Here, the pawnbroker had nine violations in 1999, six violations in 2004, and seven violations in 2007. He received warning letters from the ATF and had face-to-face meetings with the ATF to discuss the violations and how to prevent them from happening again. Despite these efforts at compliance and cooperation, the pawnbroker continued to violate the GCA.

The pawnbroker argued that revocation of a firearms license for “inadvertent errors or technical mistakes” was improper because such mistakes and errors were not willful, and pointed to the dissenting opinion in the 2006 case of Article II Gun Shop v Gonzales which stated “the entire willfulness inquiry of section 923 illustrates that this is not a strict liability situation, and, thus, cases built upon nothing more than repeated violations should not automatically result in revocation at the summary judgment stage.”

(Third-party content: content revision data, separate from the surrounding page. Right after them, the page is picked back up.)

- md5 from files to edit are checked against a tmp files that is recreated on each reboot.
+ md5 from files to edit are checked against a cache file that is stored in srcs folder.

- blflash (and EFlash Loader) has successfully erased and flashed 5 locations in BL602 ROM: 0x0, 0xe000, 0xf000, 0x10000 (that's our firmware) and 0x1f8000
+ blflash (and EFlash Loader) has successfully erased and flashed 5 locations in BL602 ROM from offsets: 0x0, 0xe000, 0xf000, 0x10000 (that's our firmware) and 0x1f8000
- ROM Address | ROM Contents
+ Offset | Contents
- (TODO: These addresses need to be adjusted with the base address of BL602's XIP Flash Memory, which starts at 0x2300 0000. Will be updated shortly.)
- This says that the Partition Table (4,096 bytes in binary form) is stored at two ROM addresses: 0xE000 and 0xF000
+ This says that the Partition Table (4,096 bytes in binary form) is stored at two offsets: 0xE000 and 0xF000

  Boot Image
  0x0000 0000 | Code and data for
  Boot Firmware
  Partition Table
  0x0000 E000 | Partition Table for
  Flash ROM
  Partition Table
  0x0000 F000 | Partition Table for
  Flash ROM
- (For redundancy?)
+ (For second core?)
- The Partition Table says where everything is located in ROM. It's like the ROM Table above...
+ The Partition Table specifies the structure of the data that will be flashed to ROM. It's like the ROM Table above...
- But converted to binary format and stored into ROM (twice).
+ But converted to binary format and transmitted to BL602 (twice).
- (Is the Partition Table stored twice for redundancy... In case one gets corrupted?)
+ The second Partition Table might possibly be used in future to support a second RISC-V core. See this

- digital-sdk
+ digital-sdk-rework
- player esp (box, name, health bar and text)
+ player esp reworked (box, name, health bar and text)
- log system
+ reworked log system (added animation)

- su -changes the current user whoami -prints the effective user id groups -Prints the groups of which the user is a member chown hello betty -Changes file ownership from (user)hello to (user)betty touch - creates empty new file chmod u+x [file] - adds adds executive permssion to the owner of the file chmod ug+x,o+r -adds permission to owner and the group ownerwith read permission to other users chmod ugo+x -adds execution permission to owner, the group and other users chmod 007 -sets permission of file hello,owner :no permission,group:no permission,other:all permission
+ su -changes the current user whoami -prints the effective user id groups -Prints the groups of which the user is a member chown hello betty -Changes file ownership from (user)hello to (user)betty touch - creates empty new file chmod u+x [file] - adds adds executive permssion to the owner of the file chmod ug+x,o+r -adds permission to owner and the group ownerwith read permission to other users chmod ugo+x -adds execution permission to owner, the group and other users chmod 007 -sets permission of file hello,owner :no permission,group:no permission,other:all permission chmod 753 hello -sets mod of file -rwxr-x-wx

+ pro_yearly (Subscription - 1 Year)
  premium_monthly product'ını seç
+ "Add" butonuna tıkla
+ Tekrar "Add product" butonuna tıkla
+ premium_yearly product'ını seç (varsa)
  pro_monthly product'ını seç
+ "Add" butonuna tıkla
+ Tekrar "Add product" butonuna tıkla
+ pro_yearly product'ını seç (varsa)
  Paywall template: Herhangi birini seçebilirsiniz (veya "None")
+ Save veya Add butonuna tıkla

The District Court noted that even if this dissenting opinion were the law — which it is not — the violations rose above inadvertent errors or technical mistakes. Allowing an individual who indicated he was a “fugitive from justice” to purchase a firearm was not an inadvertent error. Allowing individuals who failed to answer important background check questions on Form 4473 was not a technical mistake, especially the pawnbroker was warned, counseled, and cited for the same violations.

Because the court concluded that there was no dispute about whether violations occurred, and that the violations were willful, it said that there were no genuine issues of material fact and the ATF’s Motion for Summary Judgment was therefore granted in its entirety and the ATF’s final administrative decision revoking the pawnbroker’s firearms dealer license was affirmed.